Motta fra musica e parole domenica chiude il Festival delle Resistenze

di Fabio De Santi

Sarà il cantautore toscano Francesco Motta a chiudere, domenica prossima in Piazza Cesare Battisti, l'edizione 2018 del Festival delle Resistenze. Per Motta si tratta di un ritorno a Trento dopo il concerto al Teatro di Sanbàpolis nel 2016 per Suoni Universitari e in questa occasione sarà impegnato in un dialogo con il noto giornalista musicale Pierfrancesco Pacoda e offrirà al pubblico anche alcuni brani in versione unplugged. Motta (qui nelle foto di Claudia Pajewski) che con il secondo singolo "La nostra ultima canzone" tratto dal suo nuovo album "Vivere o morire" a raggiunto la scorsa primavera le vette delle classifiche dei brani più ascoltati in Italia, si racconta in questa intervista.

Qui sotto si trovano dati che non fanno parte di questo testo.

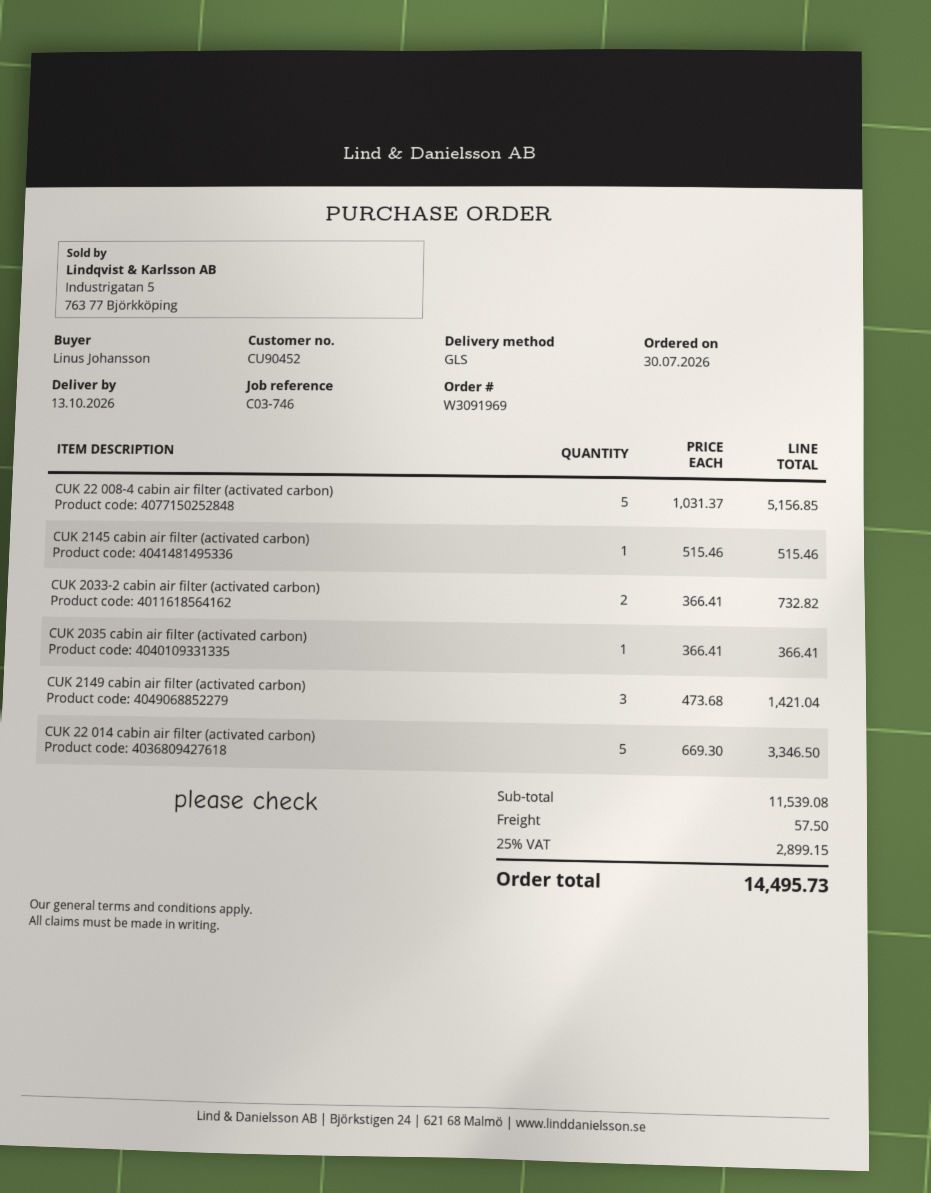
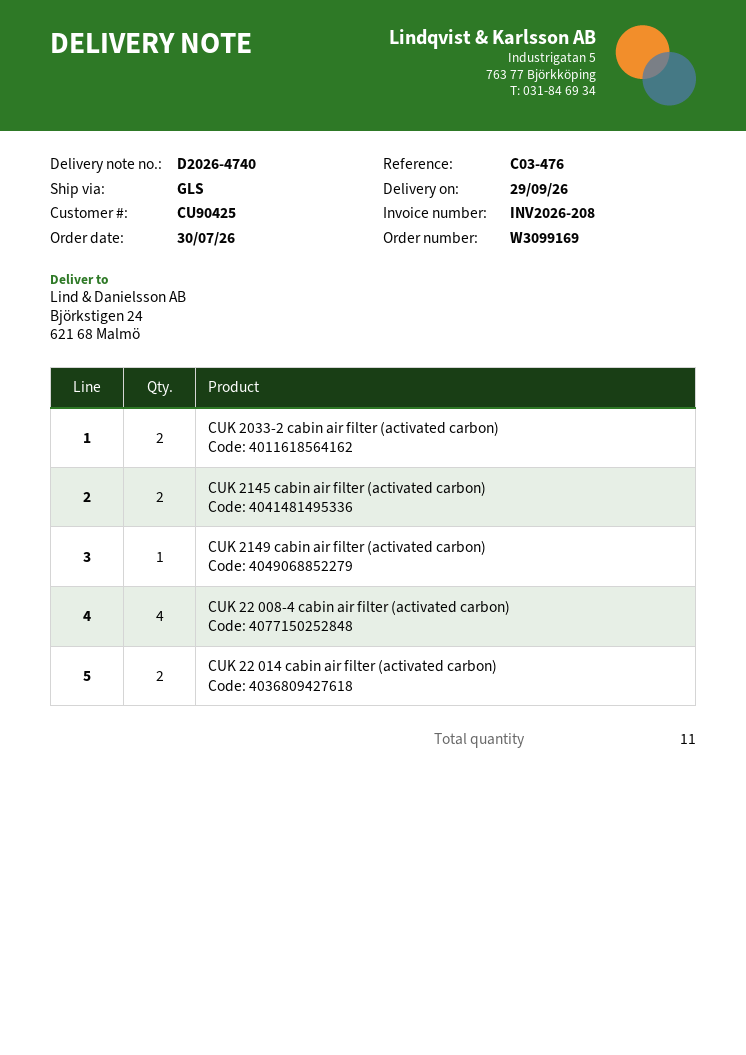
order number: W3091969 -> W3099169
delivery date: 2026-10-13 -> 2026-09-29
customer number: CU90452 -> CU90425
reference: C03-746 -> C03-476
CUK 22 008-4 cabin air filter (activated carbon): 5 -> 4
CUK 2145 cabin air filter (activated carbon): 1 -> 2
CUK 2035 cabin air filter (activated carbon): 1 -> none
CUK 2149 cabin air filter (activated carbon): 3 -> 1
CUK 22 014 cabin air filter (activated carbon): 5 -> 2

Motta, molti l'aspettavano al varco con il suo secondo disco, come ha vissuto questa fase sempre delicata per un artista?

"Se devo essere sincero per me è stato difficilissimo registrare anche il mio primo album. Fondamentalmente a me fare dischi non piace ma è l'unico sistema che ho per raccontare quello che ho dentro. Quando incido sono sempre molto tormentato e quando finisco mi sembra di essermi tolto un peso e ritrovo una certa serenità".

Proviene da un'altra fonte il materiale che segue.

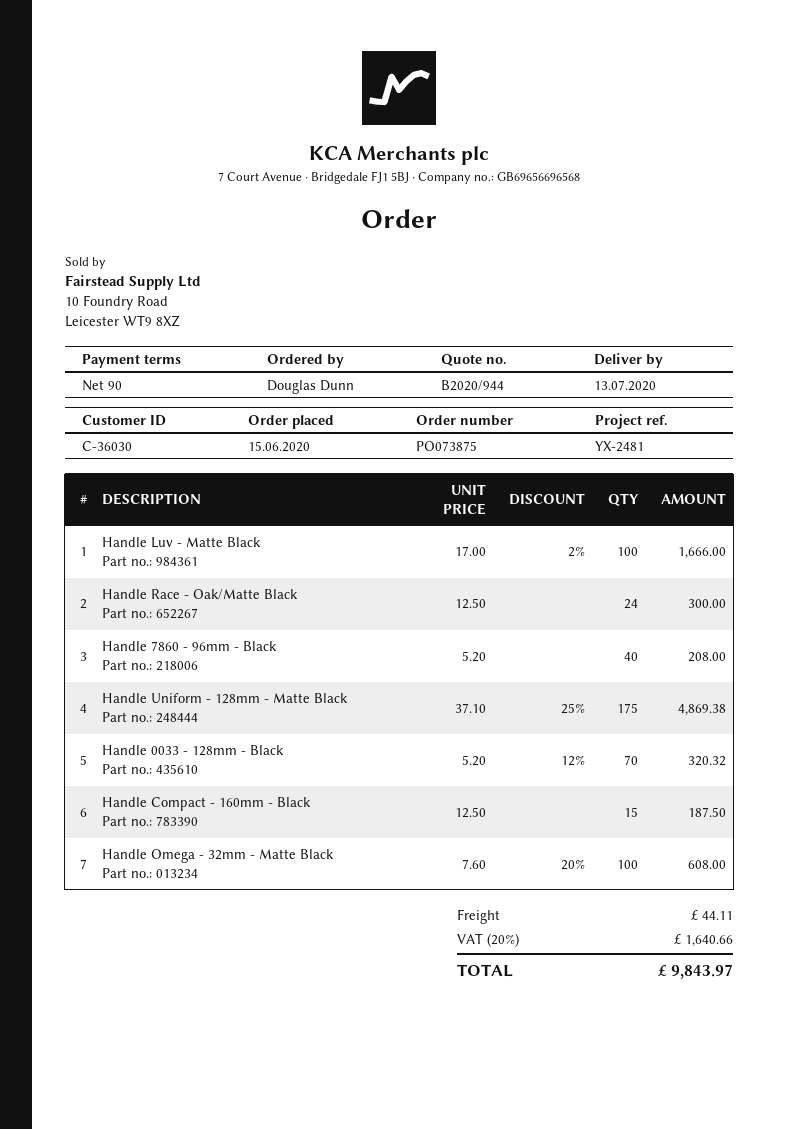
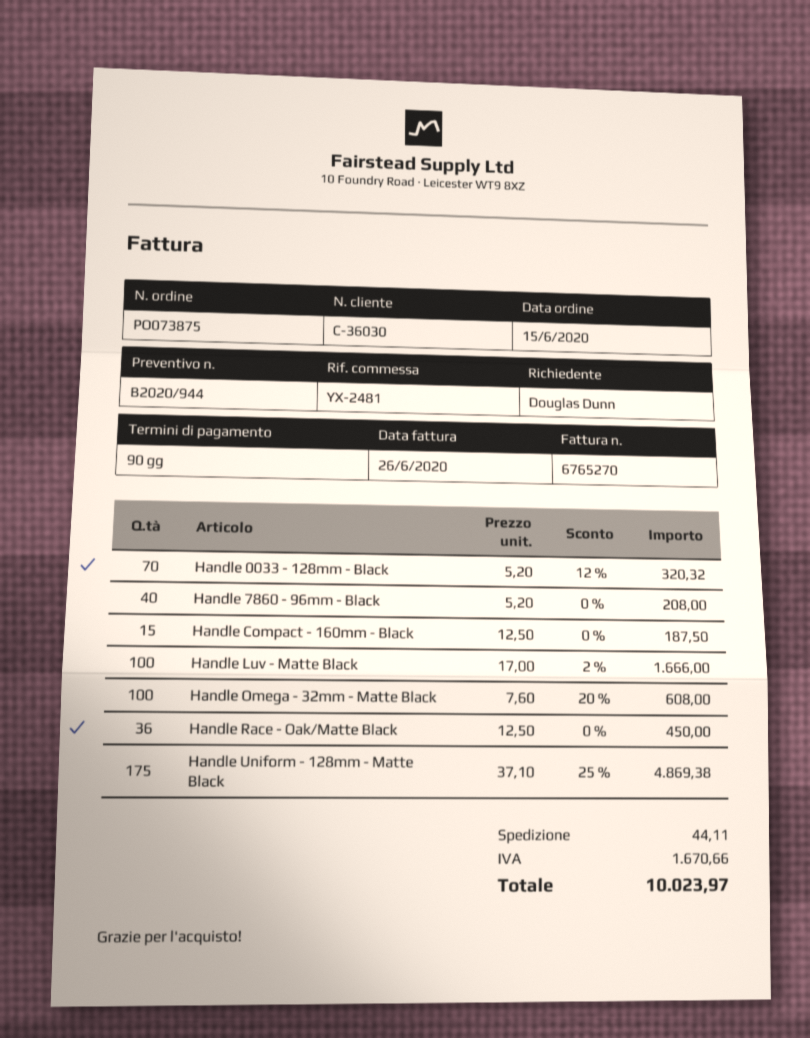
Handle Race - Oak/Matte Black: 24 x 12.50 = 300.00 -> 36 x 12.50 = 450.00
tax: 1640.66 -> 1670.66
total: 9843.97 -> 10023.97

Un lavoro che è stato accolto in maniera più che positiva trascinato da un paio di singoli azzeccatissimi: soddisfatto?

"Non ho mai avuto troppa ansia di sapere come vengono accolti i miei lavori dalle persone anche se ovviamente come artista ti auguri sempre che quello che fai possa piacere e venga apprezzato. Questo disco in qualche modo lo dovevo fare per forza, per me stesso, per quello che avevo da dire. E così è stato". Da dove un titolo così perentorio come "Vivere o morire"? "Mi sono guardato indietro e ho visto che tutta la mia vita, quello che sono stato e quello che sono, è il risultato di scelte binarie, di momenti in cui era questione di esserci o non esserci. Da qui vivere o morire, una scelta decisa che non tiene in considerazione l'idea di un possibile compromesso".

Rispetto al debutto, "La fine dei vent'anni", dal punto di vista dei suoni quali contorni ha questo album?

"La fine dei vent'anni lasciava tante porte aperte non andava in una direzione precisa anche perché allora come nel registrare il nuovo cd non mi ero messo in testa un genere preciso, un'idea di sound da seguire anche perché se ti imponi qualcosa di rigido rischi di dare forma a qualcosa di poco spontaneo di molto artificiale. In "Vivere e morire" c'è sicuramente più sintesi, più chiarezza, sia nel linguaggio che uso sia nella musica che accompagna i testi. "La fine dei vent'anni" esprimeva una certa confusione creativa, bellissima sia chiaro, mentre ora i contorni sono più definiti, più fluidi e lucidi. A pensarci bene lo è anche la mia vita un tantino meno confusa di due anni fa".

Ma le piace la parola cantautore o la vede come tanti suoi "colleghi" delle nuove generazione come un termine vetusto?

"Mi piace tantissimo. Io scrivo e canto le mie canzoni quindi fino al momento in cui non si conia un termine migliore di quello di cantautore mi ritrovo in questo per nulla vecchio ma anzi molto attuale".

A proposito di cantautori lei si sente parte di una nuova scena italiana?

"Non credo si possa parlare oggi di una scena però è evidente che negli ultimi anni si sia ridestato un notevole interesse anche nei giovani per la musica italiana rock e dintorni. Dopo un periodo di buio ora c'è un bel fermento. Per quanto mi riguarda ci sono dei colleghi che ascolto ed apprezzo e altri che mi piacciono meno come normale che sia però mi reputo fortunato di poter vivere in questo periodo di rinascita".

 

Una rinascita che per Motta si lega anche a ben due Targhe Tenco nel 2016 e quest'anno.

"Vedere il mio nome accanto a quello di Luigi Tenco mi ha emozionato. Le due targhe mi danno però anche una bella responsabilità e mi viene un tantino di ansia a pensare al terzo disco?ma c'è tempo".